As relações entre a Academia Sueca e a União Soviética foram marcadas por controvérsias e dissonâncias. Cinco autores russos foram laureados durante a vigência do regime socialista no país e, destes, apenas um recebeu as "bençãos" (leia-se "autorização") das autoridades soviéticas para desfrutar do prestígio e do reconhecimento que o Prêmio Nobel costuma trazer: Mikhail Cholókov, ganhador em 1965, autor alinhado ao governo e, embora detentor de inegável valor artístico e visão narrativa, condescendente com certos horrores e expurgos praticados pelo regime comunista. Os outros quatro não tiveram a mesma sorte. Enquanto Ivan Bunin e Joseph Brodsky viviam no exílio quando foram premiados (1933 e 1987, respectivamente), Boris Pasternak simplesmente foi coagido a declinar da honraria (1956). Já Alexander Soljenítsin (1918-2008), embora tenha sido autorizado a aceitar o Nobel de 1970, foi impedido de viajar a Estocolmo para recebê-lo, sob a pena de não mais poder voltar à União Soviética. O autor, dissidente do governo comunista e denuncista das barbáries perpetradas contra aqueles que, como ele, discordaram dos rumos da política soviética, só pode receber seu Nobel em 1974, quando foi expulso do país, só retornando nos anos de 1990 após a queda do regime.

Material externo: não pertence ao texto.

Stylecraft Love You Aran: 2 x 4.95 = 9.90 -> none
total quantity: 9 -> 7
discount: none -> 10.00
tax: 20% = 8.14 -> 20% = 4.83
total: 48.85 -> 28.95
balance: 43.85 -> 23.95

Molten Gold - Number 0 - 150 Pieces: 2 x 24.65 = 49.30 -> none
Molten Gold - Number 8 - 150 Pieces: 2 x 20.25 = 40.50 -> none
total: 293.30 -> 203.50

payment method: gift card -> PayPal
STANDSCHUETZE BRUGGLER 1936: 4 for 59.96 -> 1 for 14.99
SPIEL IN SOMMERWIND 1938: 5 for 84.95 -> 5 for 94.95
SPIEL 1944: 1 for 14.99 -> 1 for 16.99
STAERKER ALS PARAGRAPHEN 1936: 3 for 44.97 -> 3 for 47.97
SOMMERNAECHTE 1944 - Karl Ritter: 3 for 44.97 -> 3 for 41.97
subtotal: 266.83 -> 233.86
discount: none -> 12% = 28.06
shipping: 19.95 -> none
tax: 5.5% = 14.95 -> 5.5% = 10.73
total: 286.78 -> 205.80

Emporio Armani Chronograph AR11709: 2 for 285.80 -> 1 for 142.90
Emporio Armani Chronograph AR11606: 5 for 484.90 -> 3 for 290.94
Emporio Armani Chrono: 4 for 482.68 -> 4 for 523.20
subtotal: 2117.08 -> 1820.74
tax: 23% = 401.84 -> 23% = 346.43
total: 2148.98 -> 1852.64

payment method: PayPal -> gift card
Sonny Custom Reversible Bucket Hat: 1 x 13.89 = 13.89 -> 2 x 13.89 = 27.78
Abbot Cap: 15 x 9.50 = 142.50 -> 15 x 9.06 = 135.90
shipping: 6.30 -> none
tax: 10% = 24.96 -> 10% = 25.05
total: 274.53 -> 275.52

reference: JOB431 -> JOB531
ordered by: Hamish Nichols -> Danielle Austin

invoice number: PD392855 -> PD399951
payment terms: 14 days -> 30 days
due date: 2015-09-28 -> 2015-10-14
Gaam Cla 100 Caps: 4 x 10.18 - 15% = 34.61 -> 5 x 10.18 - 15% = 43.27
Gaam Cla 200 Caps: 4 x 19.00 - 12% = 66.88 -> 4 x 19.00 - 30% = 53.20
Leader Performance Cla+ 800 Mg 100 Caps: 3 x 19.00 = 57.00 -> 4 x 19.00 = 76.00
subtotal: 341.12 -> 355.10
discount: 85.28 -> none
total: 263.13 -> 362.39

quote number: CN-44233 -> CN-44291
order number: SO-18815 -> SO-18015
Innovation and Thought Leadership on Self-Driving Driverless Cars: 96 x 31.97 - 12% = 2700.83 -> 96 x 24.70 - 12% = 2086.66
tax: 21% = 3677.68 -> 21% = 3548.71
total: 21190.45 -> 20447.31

Na exposição de motivos da Academia Sueca para a atribuição do prêmio ao autor russo não há nenhuma menção explícita ao seu compromisso político enquanto crítico do poder soviético. Talvez para evitar atritos, como no caso de Pasternak, o comitê escreveu: "O Prêmio Nobel de Literatura de 1970 é atribuído ao escritor soviético Alexander Soljenítsin, pela força ética com a qual ele tem perseguido as indispensáveis tradições da literatura russa". Ao referirem-se à "força ética" que atravessa a obra deste escritor, os suecos faziam apenas uma oblíqua relação entre os romances e livros de memória do autor, sobrevivente dos campos de trabalhos forçados, e a delicada situação dos presos políticos em seu país.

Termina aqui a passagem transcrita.